サンダーボルツ*

「アベンジャーズ/エンドゲーム」以降、少しばかり失速気味と評されることの多くなったマーベル・ユニバースの最新作。
宣伝材料を観る限り、「間違いなく強いが性根が腐り切った大悪党どもが正を成す」「やさぐれチームの大活躍」のような、悪の力で悪を制す類の物語、という受け止めかたをしてしまいそうで、実際ぼくもそのように想像したのだが・・・
「スーサイド・スクワッド」や「ブラックアダム」のようにダークヒーローが腕っぷしで勝負するというよりも、なんというか、黒いマインドフルな世界にどっぷりと浸かってください、というタイプの作品なのだった。

いわく「トラウマを抱えたスーパーヒーロー」「世界を救うヒーローにだって、弱い部分はある」。この手の、ヒーローのダークサイドを丹念に描こうとする試みは、2025年時点ではもはや、完全なるステレオタイプと化してしまっていると言ってよいだろう。
観客としての意見を正直に言うなら、もうかなり、食傷気味だ。
あの絶対的正義のはずのスーパーマンですら、暗い過去を引き摺らなければ「深みが無い」「人間ドラマを描いていない」と揶揄されるご時世になってしまった。
その「ドラマ」を重視すべく、無理にでも落ち込みエピソードを盛り込むことが脚本家の義務になってしまっているような、極端な方向に振り子が振られている感が拭えない昨今だ。

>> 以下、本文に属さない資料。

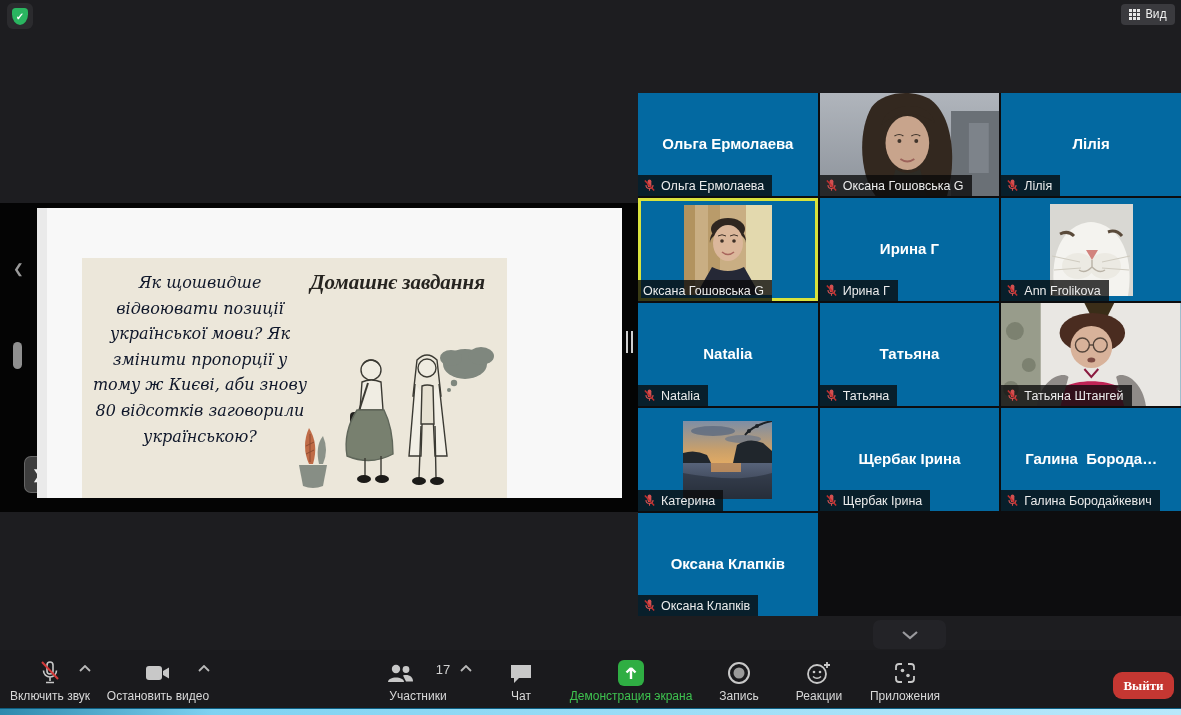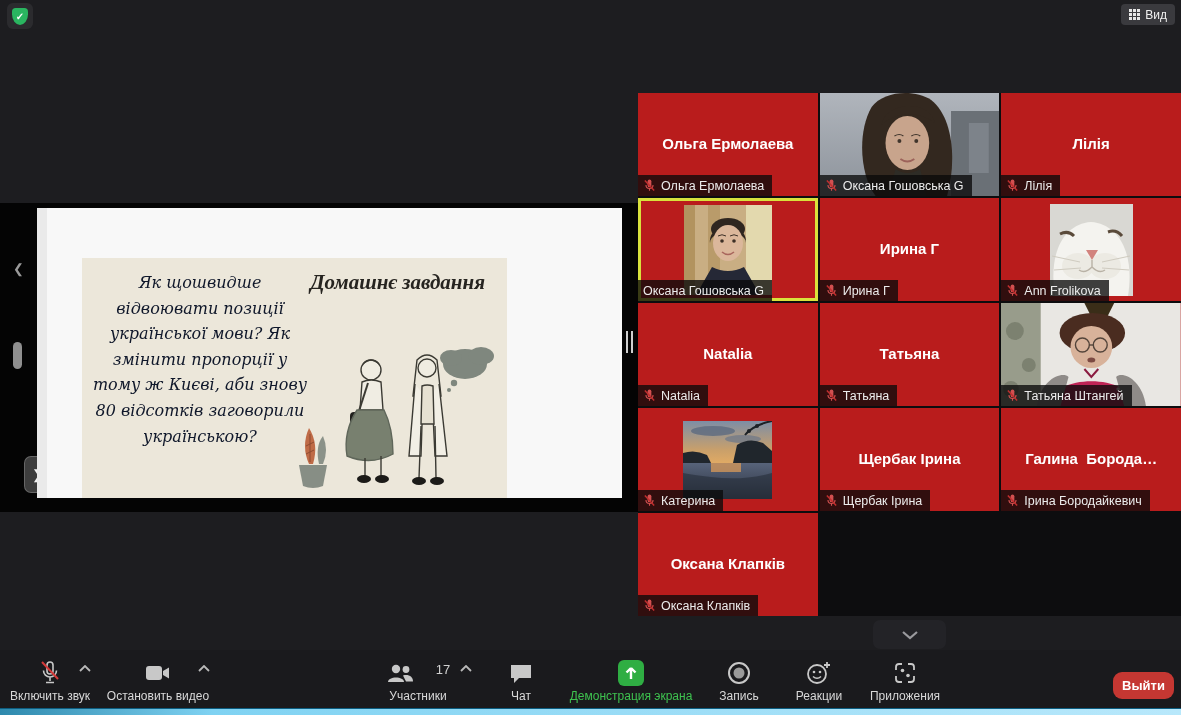"Вид" .view-btn { font-family: none -> Liberation Mono, monospace }
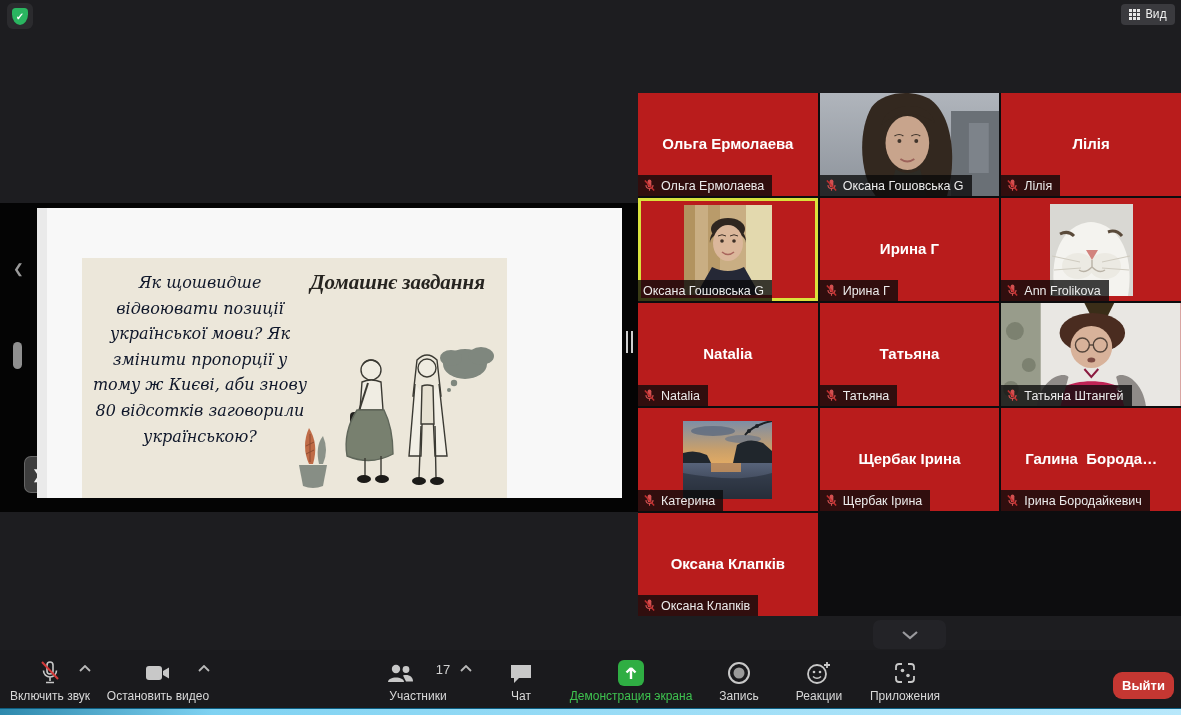"Ольга Ермолаева" .tile { background: #b91c1c -> #0369a1 }
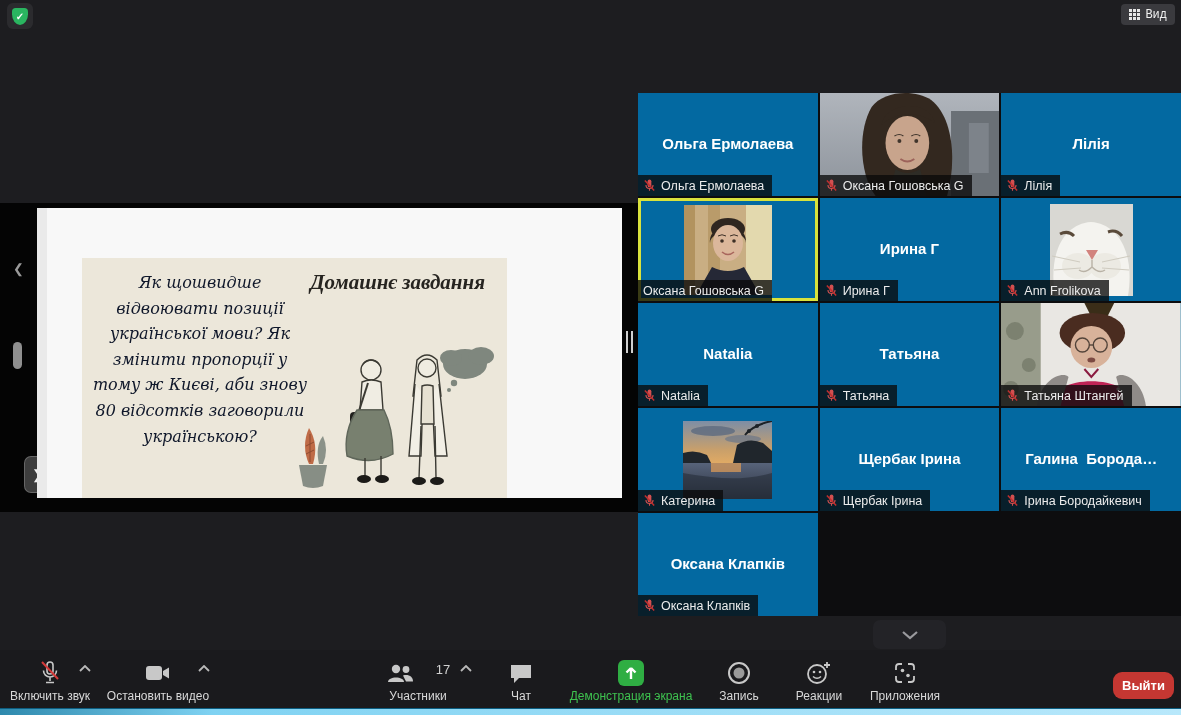"Ірина Бородайкевич" span { text: Ірина -> Галина }
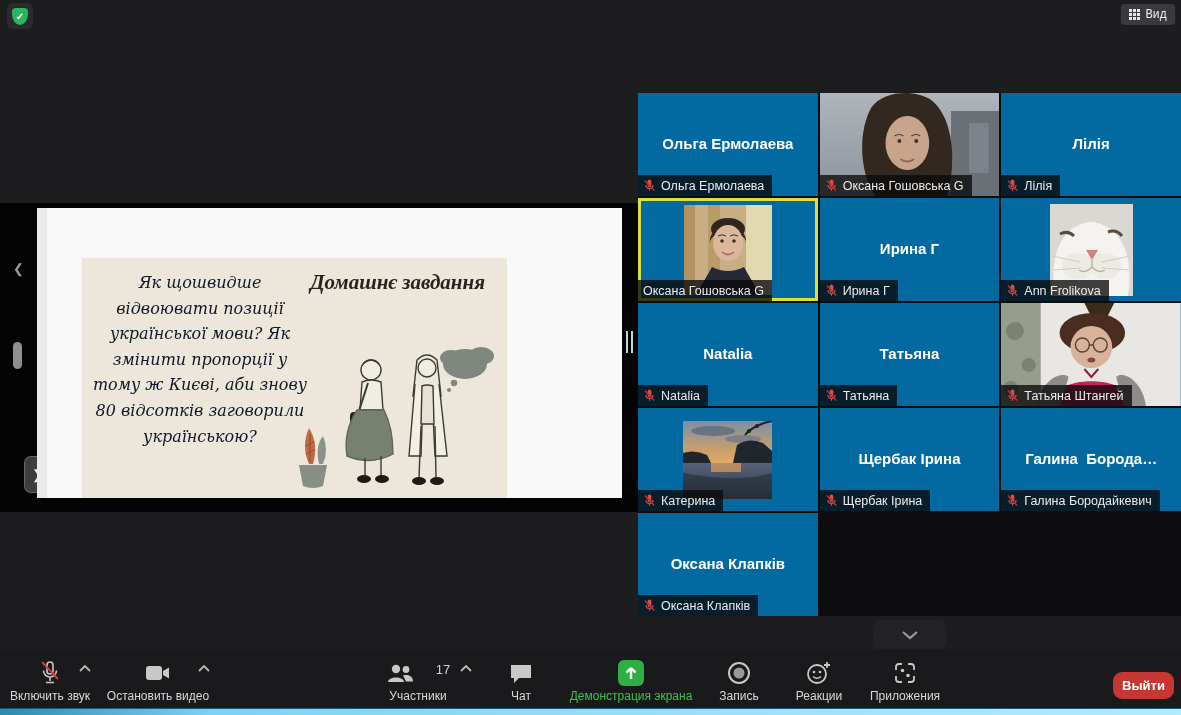"Выйти" .leave-btn { font-family: Liberation Sans, sans-serif -> Liberation Serif, serif }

それでも、そうしたステレオタイプの既視感を吹き飛ばしてしまうほど、見せ場と高揚感に溢れた作品であれば文句も無いのだが・・・本作に、飛び抜けて愉快痛快な見どころや、心を打たれる挿話が用意されているかというと、残念ながらちょっとそちらも心許ない、というのが冷静な評価となってしまう。
本作には、必ずや倒すべき、凶悪で最強の相手!と一目で分かるような、いわゆる”ヴィラン”は登場しないし、また「サンダーボルツ」の由来になったエピソードも、うまく生かされているとは思えない(これ、かなり不満なんですが。サンダーボルツの名の下に活動することこそが、落ちこぼれヒーローの誇りとなるべきじゃないのか?)。だから、単純な話、明快なカタルシスを産むための仕掛けに乏しいのだ。
作品のトーンを考えれば、「ウォッチメン」のように、哲学的に考察すべき命題を内に含んでいるわけではないのだから、最終的には勧善懲悪の落とし所は必要になる。そのはずなのに・・・これはちょっと怠慢なのではないですか?と言いたくもなる。

とにもかくにも、トラウマと劣等感に苛まれるヒーロー達の逆転劇を描いた「ガーディアンズ・オブ・ギャラクシー」という傑作シリーズを観てしまった後では、あれを超える作品を製作するのは相当に難しいのではないか?という印象が深まる。
結局のところ、「ヒーローの心の闇」×「アンチヒーロー」という、近年の2大ステレオタイプ的ヒーロー設定を組み合わせただけの映画に止まってしまったようで、勿体無さを覚えてしまう。
今後、ヒーローシリーズがさらに進化するためには、またもう一つ、何かしらのブレイクスルーが必要になるのでは無いかな・・・。